Edit tracking data
▼▼▼

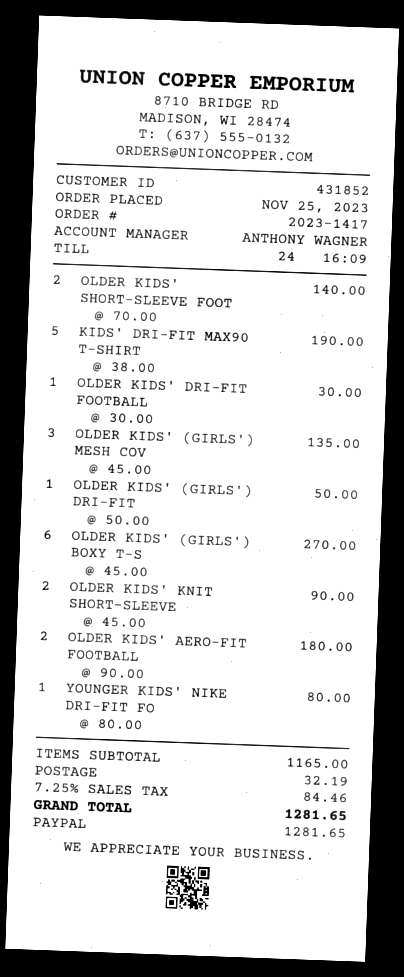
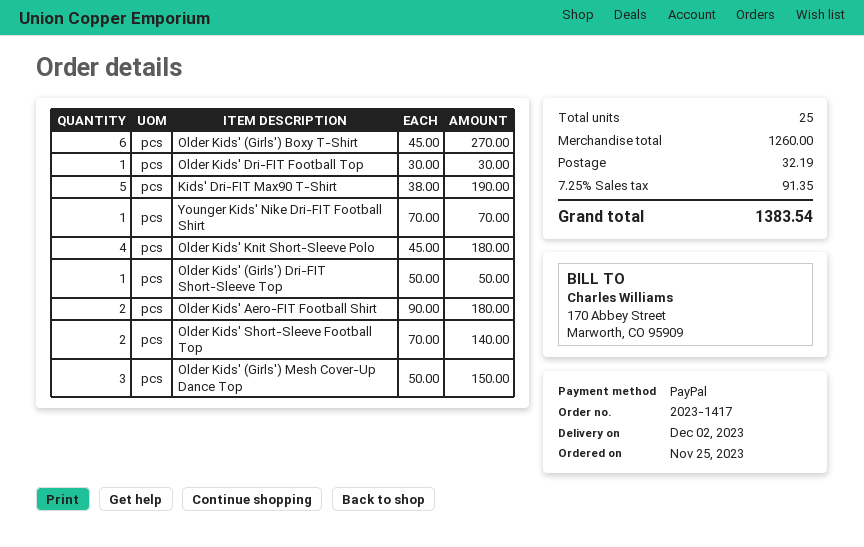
OLDER KIDS' (GIRLS') MESH COV: 3 x 45.00 = 135.00 -> 3 x 50.00 = 150.00
OLDER KIDS' KNIT SHORT-SLEEVE: 2 x 45.00 = 90.00 -> 4 x 45.00 = 180.00
YOUNGER KIDS' NIKE DRI-FIT FO: 1 x 80.00 = 80.00 -> 1 x 70.00 = 70.00
subtotal: 1165.00 -> 1260.00
tax: 7.25% = 84.46 -> 7.25% = 91.35
total: 1281.65 -> 1383.54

▲▲▲

→ **WHAT YOU SHOULD DO**: Filter the entries above and copy only the lines that hold "KIDS".

→ **ANSWER TO THE EXERCISE**:
OLDER KIDS' (GIRLS') MESH COV: 3 x 45.00 = 135.00 -> 3 x 50.00 = 150.00
OLDER KIDS' KNIT SHORT-SLEEVE: 2 x 45.00 = 90.00 -> 4 x 45.00 = 180.00
YOUNGER KIDS' NIKE DRI-FIT FO: 1 x 80.00 = 80.00 -> 1 x 70.00 = 70.00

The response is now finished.